Лишнюю мебель вынесли, сделали просторно. Варю одели пажом, в буклях, черная бархатная шапочка с малиновым пером и золотым околышком, белая куртка, малиновый жилет, белые панталоны и сапожки с малиновыми отворотами. Она была чудо, как хороша. Лиза была одета, как одеваются в Алжире: на ней было столько напутано, что я уже не припомню всего. Душку {Горничная моей матери.} Лева одел старым майором, чудо, как хорошо. Сережку – его женой. Работника – кормилицей, а Ваську-белку {Сын повара.} спеленали и дали ему на руки. Потом устроили лошадей из двух людей, а на лошади Душка.
Уже наши все были одеты – седьмой час, а Сережи нет. Мы уже стали отчаиваться, как вдруг колокольчики, и ввалился Сережа с огромной компанией, сундуком и разными шутками. Их провели в мою спальню, они там одевались, Лева одевал своих в кабинете, Машенька своих – у тетеньки в комнате. Я заботилась об освещении, угощении и, главное, о детях. Потом приехали музыканты, скрипка и тромбон, вроде огромной, очень звучной круглой гитары. Гриша с медными тарелками, одетый арлекином, весь в бубенчиках, потом два мальчика Пьерро – два Брандта бабуринские {Брандт – помещик, живущий в соседнем имении Бабурине.}, потом его горничная и кучерова жена – барин с барыней, потом мальчик – пастушкой. Все это – с бубнами, шумом, хлопушками и тарелками, а сзади всех огромный, почти до потолка, великан, отлично сделанный. Под великаном был Келлер {Немец, учитель Гриши Толстого.}, который и заставлял его плясать. Эффект был такой, что и сказать тебе не могу. Пришло пропасть дворовых, Арина, одетая немцем; начали есть пирог. Боб попался Брандту, и он выбрал Вареньку, их посадили на трон, и потом уж пошел такой хаос, что и описать нельзя.
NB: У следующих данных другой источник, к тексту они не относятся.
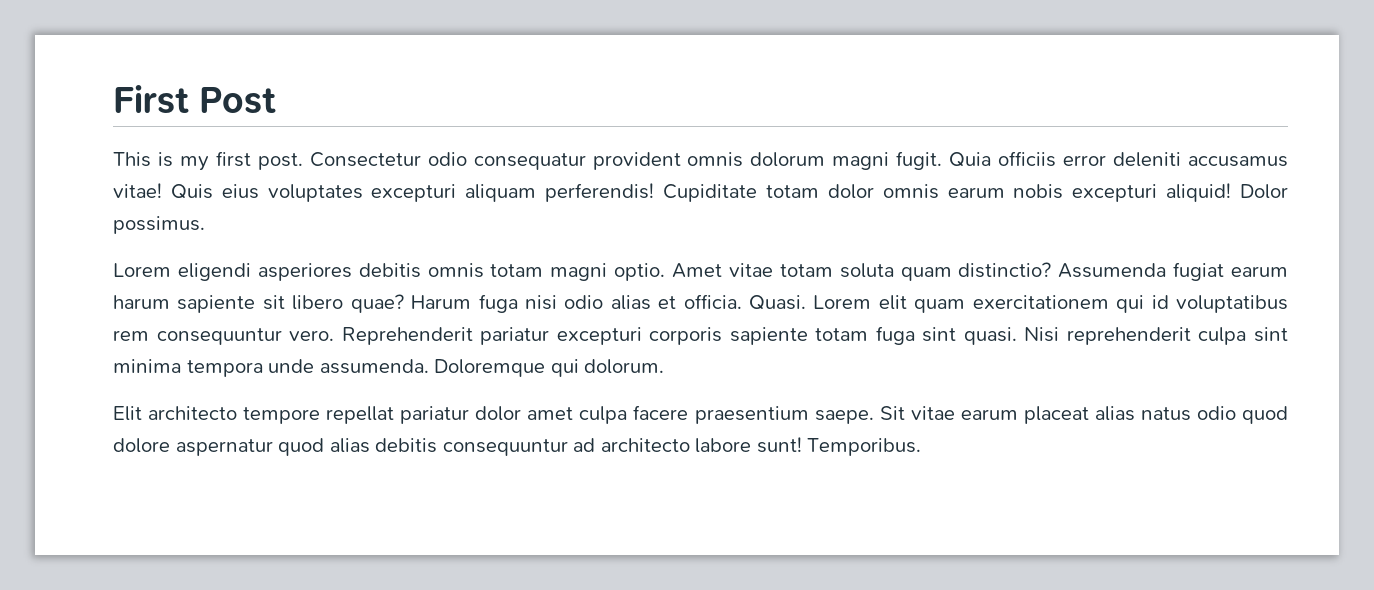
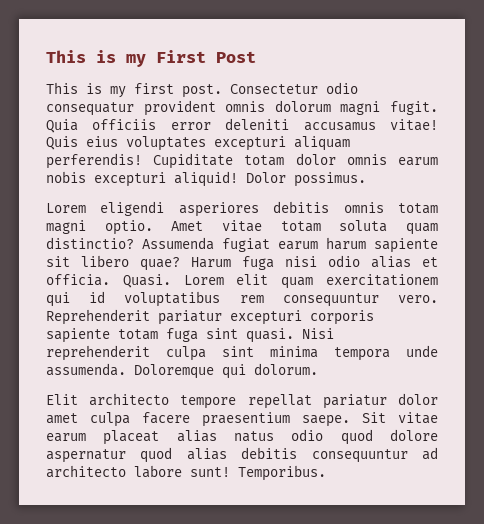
- First Post
+ This is my First Post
Песни, пляски, игры, драки пузырями, хлопушки, жгуты, хороводы, угощение и, наконец, бенгальский огонь, от которого у всех ночью и на другой день была головная боль и рвота.
Я все больше сидела внизу с детьми…
На другой день все остались у нас, мы ездили на двух тройках кататься, все перегоняли друг друга, тоже с большим азартом. Вечером дети играли в разные игры и потом, на третий день, собрались все домой… Мы поехали провожать, Лева, я и Сережа-маленький. Но только выехали в поле, поднялся ветер, все вернулись к нам, обедали, Сережа уехал только поздно, а Машенька с девочками в Пирогово"9.
Во всех этих маскарадах мы, дети, конечно, не участвовали, и я помнить их не могу.
Много того, что мною до сих пор написано, я узнала от моих родителей, от других близких мне людей, а также из разных писем.
III
Себя я начала помнить очень рано. Но часто то, что я помню о себе в самом раннем моем детстве, путается в моем сознании с рассказами окружающих обо мне, а также и с чужими воспоминаниями.
Мой отец в своих "Первых воспоминаниях" пишет о том, что он помнит себя спеленутым и помнит, как мучительно он хочет выдрать свои руки из пеленок и как страдает от того беспомощного состояния, в котором он находится 10.
Читая это место, мне всегда кажется, что и я помню то же состояние, – помню себя туго спеленутой, негнущейся куклой, которую берут, поддерживая рукой под голову, так как единственное место, которое еще может перегибаться, – это шея, и кладут на что-то жесткое.
Но возможно, что я помню это не о себе, а впечатление это у меня осталось от того, что я много нянчила своих многочисленных младших братьев и сестер и часто пеленала их и брала на руки.
Самое первое, что я помню ясно и что я помню наверное про себя, – это мою няню Марью Афанасьевну Арбузову. Помню ее доброе, круглое, сморщенное лицо, черный шелковый шлык на гладко причесанных волосах, беглую косынку на шее и уродливый указательный палец с отрубленным суставом.
Вечером, перед сном, мы сидим с ней в углу детской перед квадратным желтым березовым столом. Я сижу у нее на коленях, и она с ложки кормит меня вкусной душистой гречневой кашей с молоком.
Каша и молоко много душистее и вкуснее, чем они мне кажутся теперь, – точно это были другая каша и другое молоко. А когда няня на кухне не находит гречневой каши, то она крошит в молоко ржаной хлеб и кормит нас этой незатейливой похлебкой. И это так же вкусно, если еще не вкуснее каши. Вероятно, со мной ели кашу и мои два брата11, которые воспитывались вместе со мной, но я их при этом не помню.